**Directions for this task**. Transcribe the records below word for word, leaving every picture out.

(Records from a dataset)
----------------------------------------
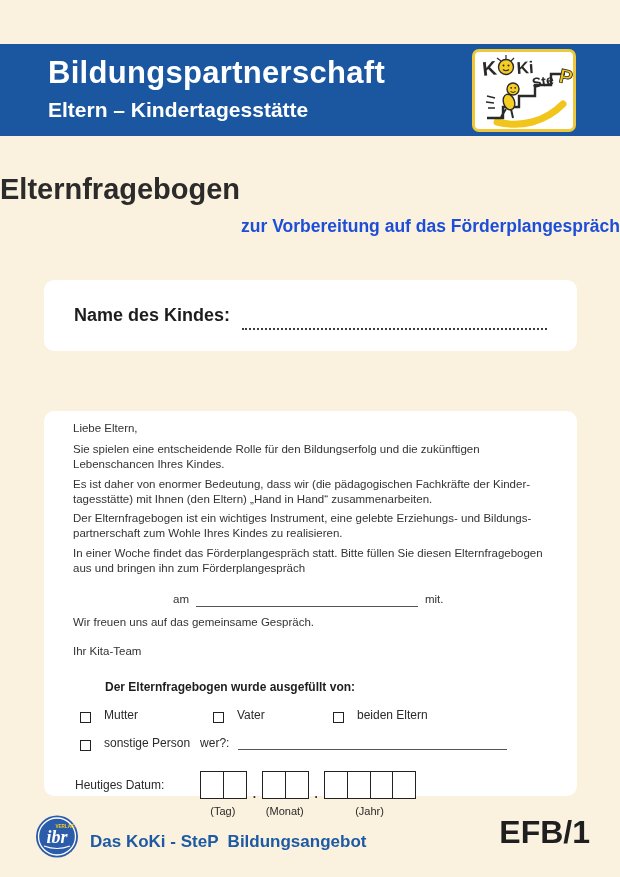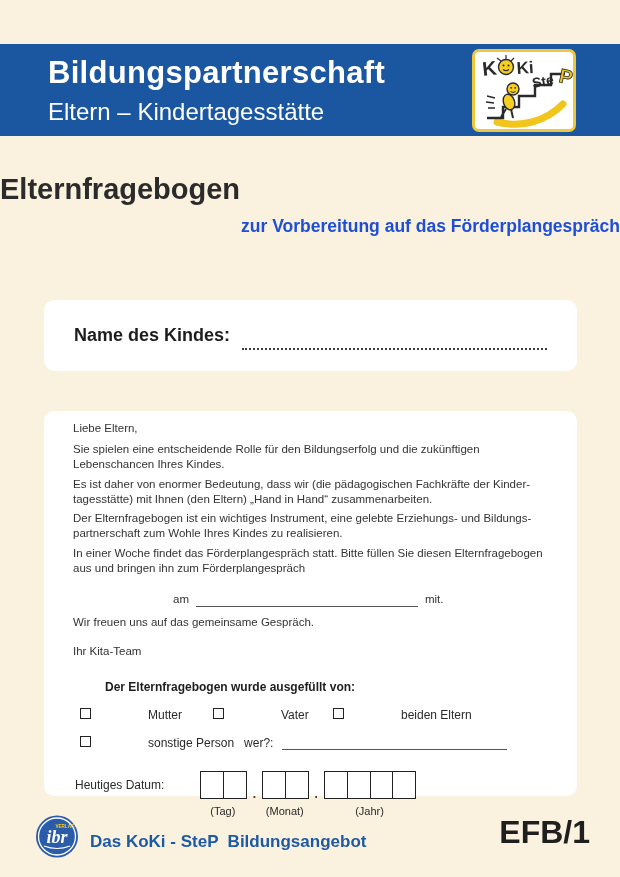--- a/index.html
+++ b/index.html
@@ -17,7 +17,7 @@
     padding:12px 0 0 48px;color:#ffffff;
   }
   .header-title{font-size:31px;font-weight:bold;letter-spacing:.3px;line-height:33px;}
-  .header-subtitle{font-size:24px;font-weight:normal;margin-top:9px;}
+  .header-subtitle{font-size:21px;font-weight:bold;margin-top:9px;}
   .koki-logo{
     position:absolute;right:44px;top:5px;width:104px;height:83px;
     background:#ffffff;border:3px solid #efc83a;border-radius:7px;

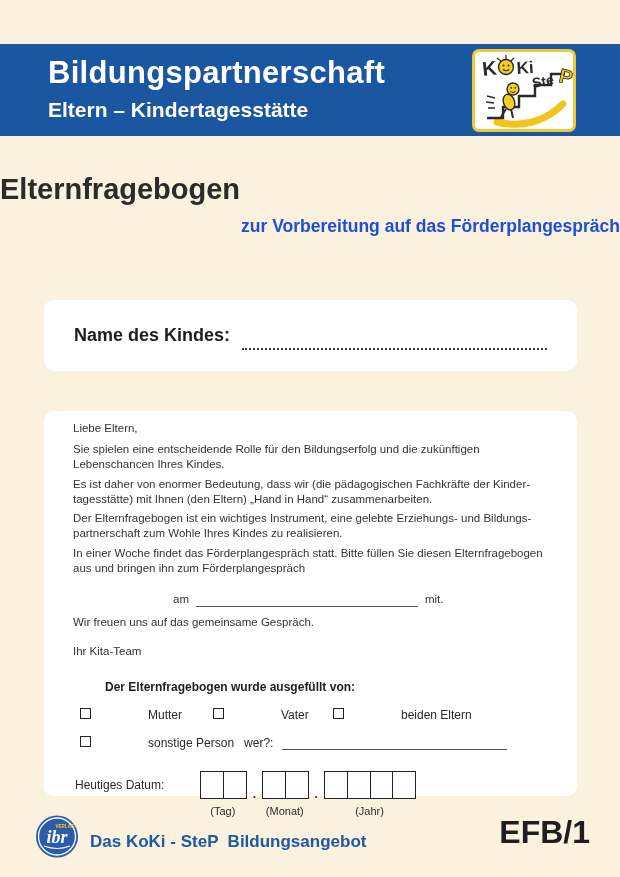--- a/index.html
+++ b/index.html
@@ -32,7 +32,7 @@
 
   
   .name-box{
-    position:absolute;left:44px;top:300px;width:533px;height:71px;
+    position:absolute;left:44px;top:280px;width:533px;height:71px;
     background:#ffffff;border-radius:10px;box-sizing:border-box;
     display:flex;align-items:center;padding:0 30px;
   }

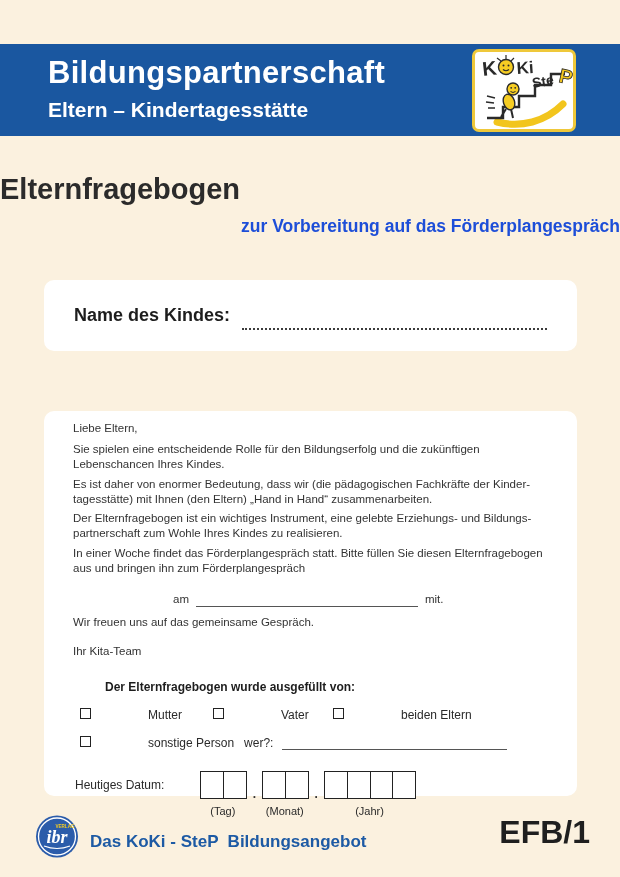--- a/index.html
+++ b/index.html
@@ -55,7 +55,7 @@
 
   .filledby-heading{margin-top:21px;font-size:12px;font-weight:bold;color:#1d1d1d;padding-left:32px;}
   .cb-row{display:flex;align-items:center;margin-top:13px;padding-left:7px;}
-  .cb-option{display:flex;align-items:flex-start;gap:44px;}
+  .cb-option{display:flex;align-items:flex-end;}
   .cb-option.w1{width:133px;}
   .cb-option.w2{width:120px;}
   .cb{width:9px;height:9px;border:1.6px solid #222;background:#fff;flex:0 0 auto;}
----------------------------------------
**Solution to the problem**.
--- a/index.html
+++ b/index.html
@@ -17,7 +17,7 @@
     padding:12px 0 0 48px;color:#ffffff;
   }
   .header-title{font-size:31px;font-weight:bold;letter-spacing:.3px;line-height:33px;}
-  .header-subtitle{font-size:24px;font-weight:normal;margin-top:9px;}
+  .header-subtitle{font-size:21px;font-weight:bold;margin-top:9px;}
   .koki-logo{
     position:absolute;right:44px;top:5px;width:104px;height:83px;
     background:#ffffff;border:3px solid #efc83a;border-radius:7px;

--- a/index.html
+++ b/index.html
@@ -32,7 +32,7 @@
 
   
   .name-box{
-    position:absolute;left:44px;top:300px;width:533px;height:71px;
+    position:absolute;left:44px;top:280px;width:533px;height:71px;
     background:#ffffff;border-radius:10px;box-sizing:border-box;
     display:flex;align-items:center;padding:0 30px;
   }

--- a/index.html
+++ b/index.html
@@ -55,7 +55,7 @@
 
   .filledby-heading{margin-top:21px;font-size:12px;font-weight:bold;color:#1d1d1d;padding-left:32px;}
   .cb-row{display:flex;align-items:center;margin-top:13px;padding-left:7px;}
-  .cb-option{display:flex;align-items:flex-start;gap:44px;}
+  .cb-option{display:flex;align-items:flex-end;}
   .cb-option.w1{width:133px;}
   .cb-option.w2{width:120px;}
   .cb{width:9px;height:9px;border:1.6px solid #222;background:#fff;flex:0 0 auto;}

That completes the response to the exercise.